| Exercise data |

· · · · ·

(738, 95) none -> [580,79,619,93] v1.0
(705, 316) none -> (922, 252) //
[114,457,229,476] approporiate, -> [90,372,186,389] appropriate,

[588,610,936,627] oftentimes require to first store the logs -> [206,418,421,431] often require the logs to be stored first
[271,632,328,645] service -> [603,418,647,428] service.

· · · · ·

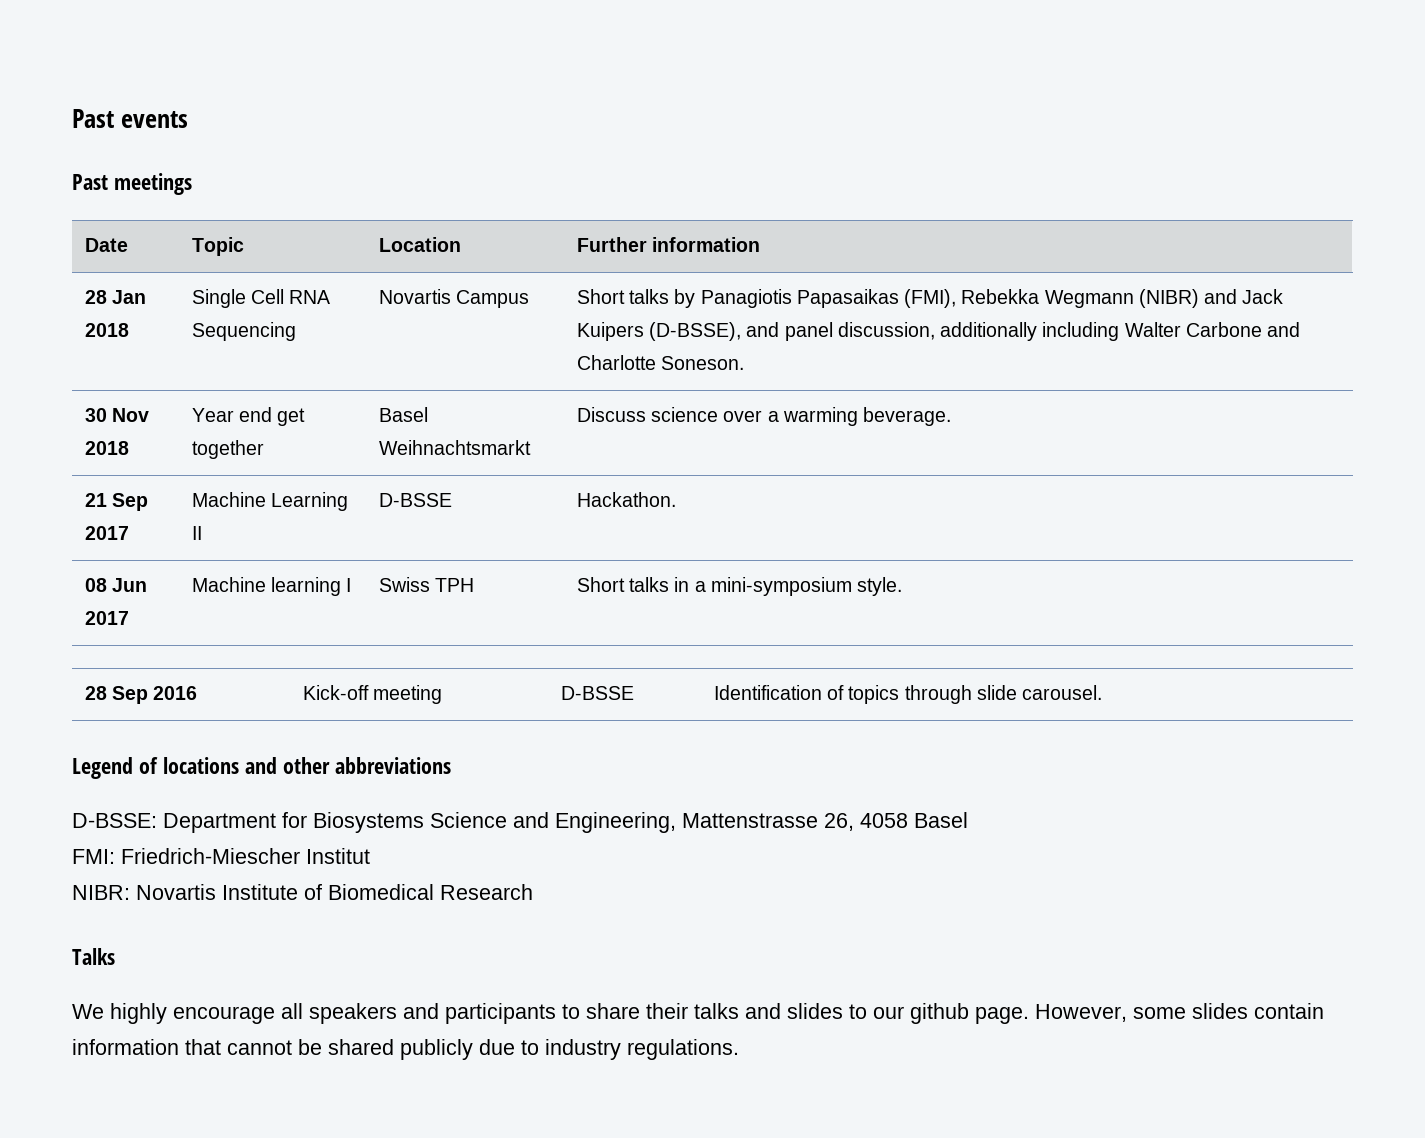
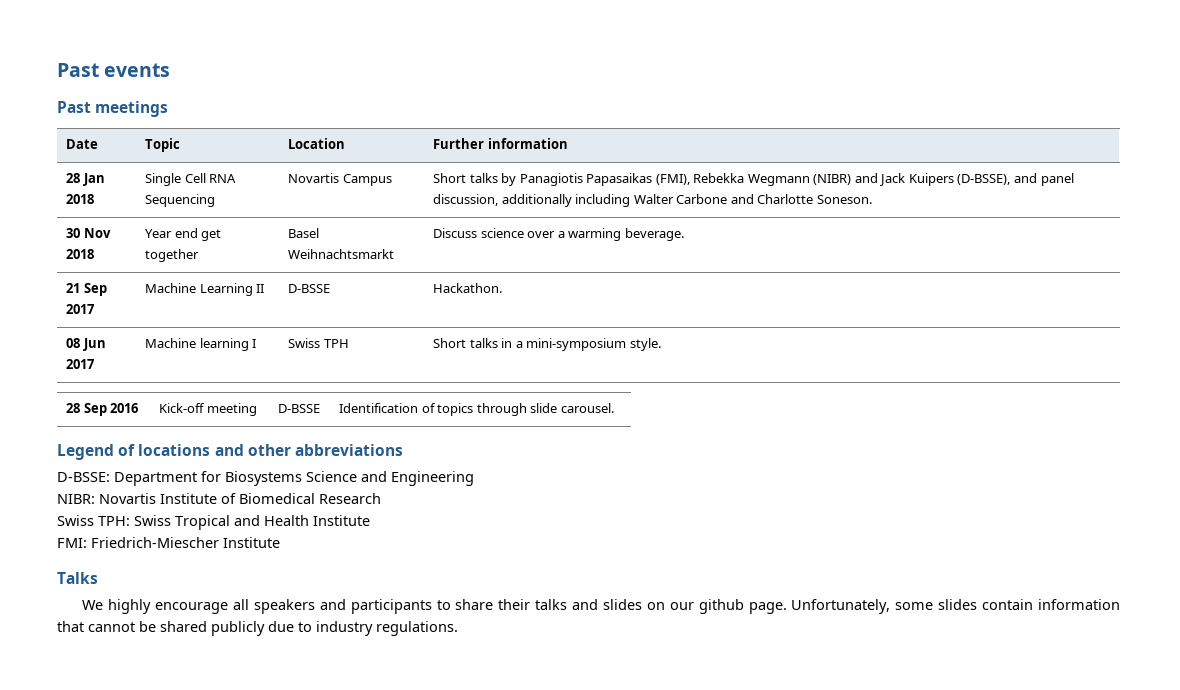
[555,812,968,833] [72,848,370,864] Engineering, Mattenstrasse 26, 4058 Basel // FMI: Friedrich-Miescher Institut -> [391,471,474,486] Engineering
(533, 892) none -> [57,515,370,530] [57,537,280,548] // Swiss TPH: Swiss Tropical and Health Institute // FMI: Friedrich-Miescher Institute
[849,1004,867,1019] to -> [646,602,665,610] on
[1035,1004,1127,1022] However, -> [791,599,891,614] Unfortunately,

· · · · ·

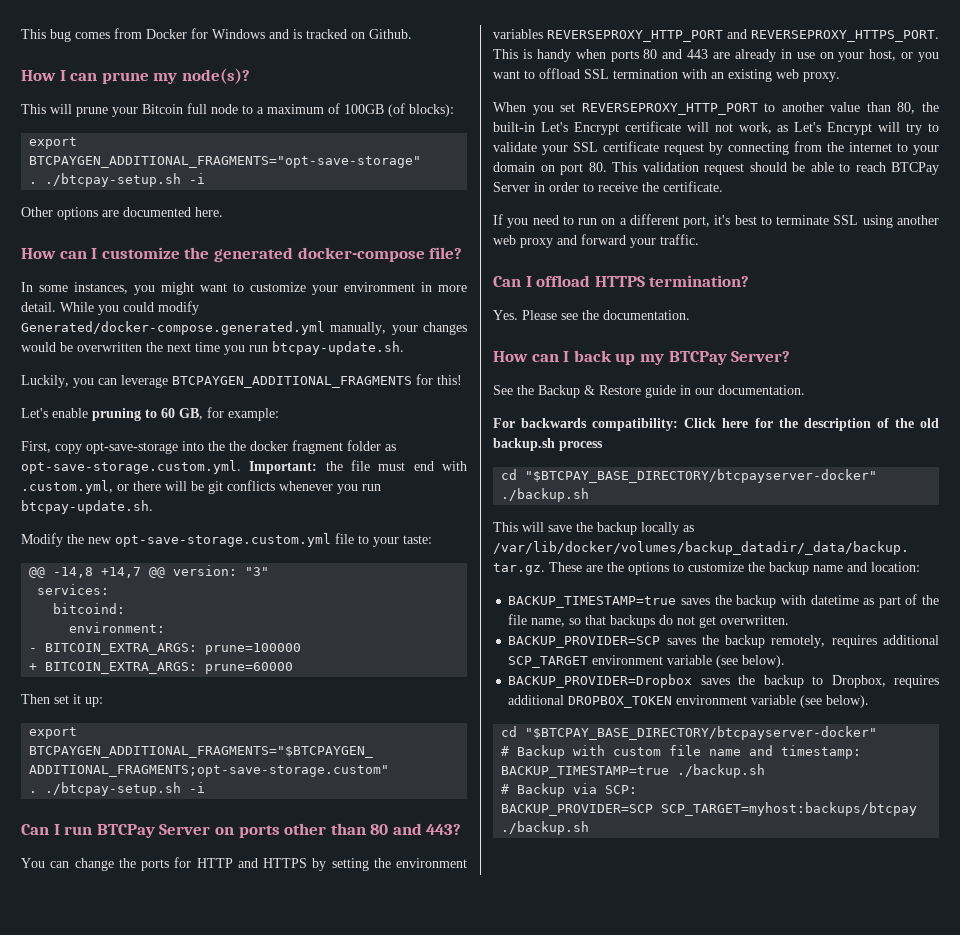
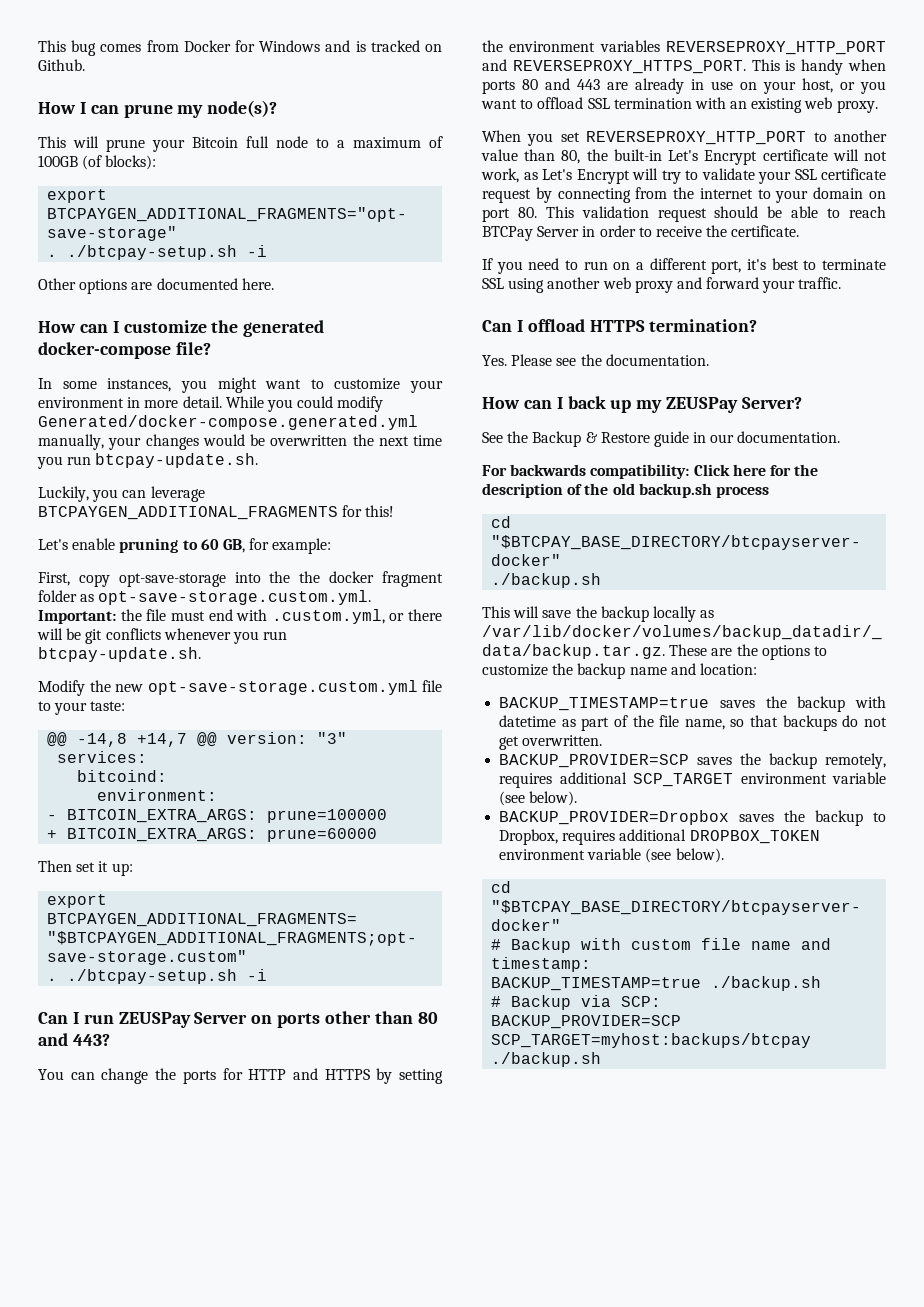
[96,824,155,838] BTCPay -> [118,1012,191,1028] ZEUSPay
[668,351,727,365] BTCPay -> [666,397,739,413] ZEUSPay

· · · · ·

If a line contains the word "Miescher", it counts; please state how many such lines the records above have, and nothing more.

2